⟨

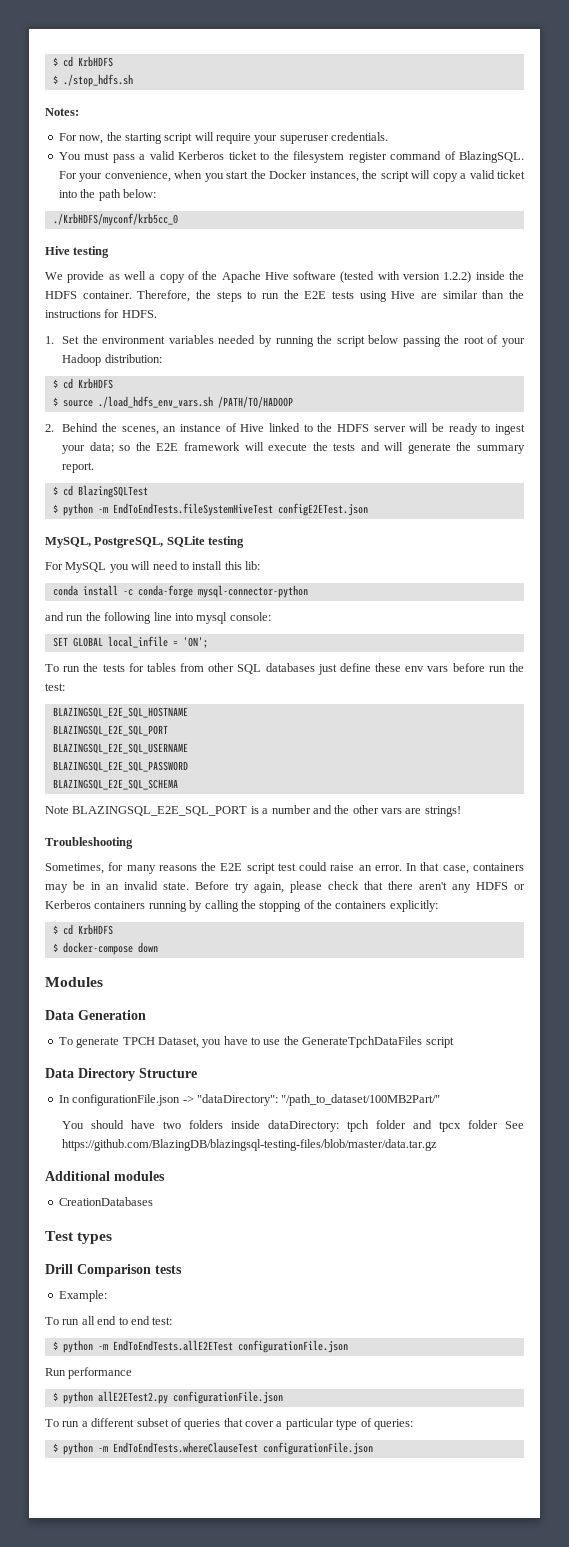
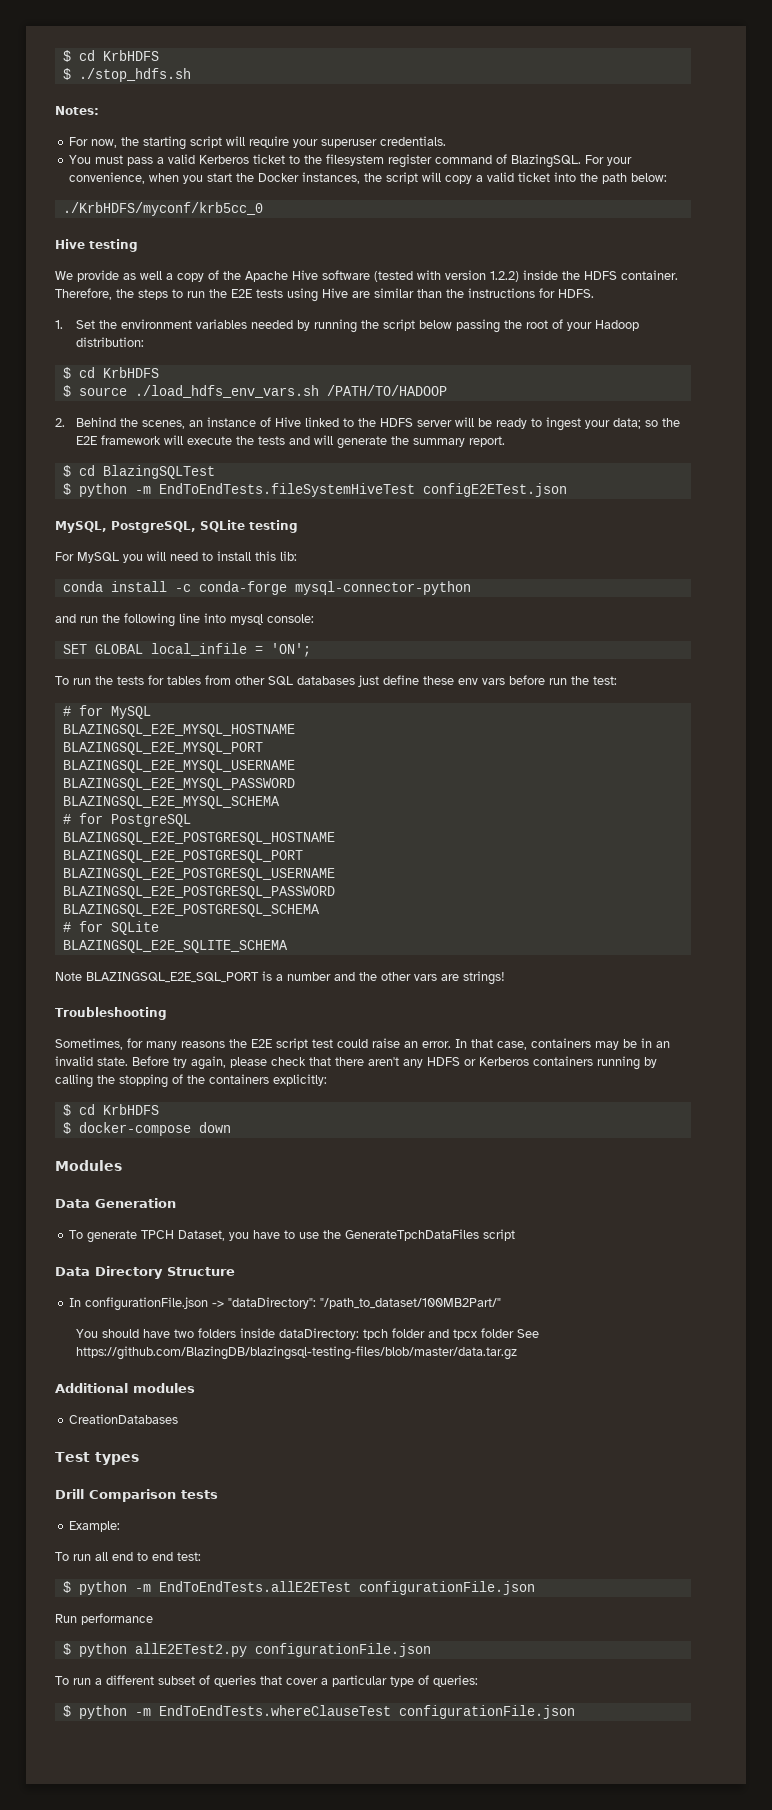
- BLAZINGSQL_E2E_SQL_HOSTNAME
- BLAZINGSQL_E2E_SQL_PORT
- BLAZINGSQL_E2E_SQL_USERNAME
- BLAZINGSQL_E2E_SQL_PASSWORD
- BLAZINGSQL_E2E_SQL_SCHEMA
+ # for MySQL
+ BLAZINGSQL_E2E_MYSQL_HOSTNAME
+ BLAZINGSQL_E2E_MYSQL_PORT
+ BLAZINGSQL_E2E_MYSQL_USERNAME
+ BLAZINGSQL_E2E_MYSQL_PASSWORD
+ BLAZINGSQL_E2E_MYSQL_SCHEMA
+ # for PostgreSQL
+ BLAZINGSQL_E2E_POSTGRESQL_HOSTNAME
+ BLAZINGSQL_E2E_POSTGRESQL_PORT
+ BLAZINGSQL_E2E_POSTGRESQL_USERNAME
+ BLAZINGSQL_E2E_POSTGRESQL_PASSWORD
+ BLAZINGSQL_E2E_POSTGRESQL_SCHEMA
+ # for SQLite
+ BLAZINGSQL_E2E_SQLITE_SCHEMA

⟩

* **REQUIREMENT**
Strip the images and return the remaining data exactly.

* **RESULT OF THIS EXERCISE**
- BLAZINGSQL_E2E_SQL_HOSTNAME
- BLAZINGSQL_E2E_SQL_PORT
- BLAZINGSQL_E2E_SQL_USERNAME
- BLAZINGSQL_E2E_SQL_PASSWORD
- BLAZINGSQL_E2E_SQL_SCHEMA
+ # for MySQL
+ BLAZINGSQL_E2E_MYSQL_HOSTNAME
+ BLAZINGSQL_E2E_MYSQL_PORT
+ BLAZINGSQL_E2E_MYSQL_USERNAME
+ BLAZINGSQL_E2E_MYSQL_PASSWORD
+ BLAZINGSQL_E2E_MYSQL_SCHEMA
+ # for PostgreSQL
+ BLAZINGSQL_E2E_POSTGRESQL_HOSTNAME
+ BLAZINGSQL_E2E_POSTGRESQL_PORT
+ BLAZINGSQL_E2E_POSTGRESQL_USERNAME
+ BLAZINGSQL_E2E_POSTGRESQL_PASSWORD
+ BLAZINGSQL_E2E_POSTGRESQL_SCHEMA
+ # for SQLite
+ BLAZINGSQL_E2E_SQLITE_SCHEMA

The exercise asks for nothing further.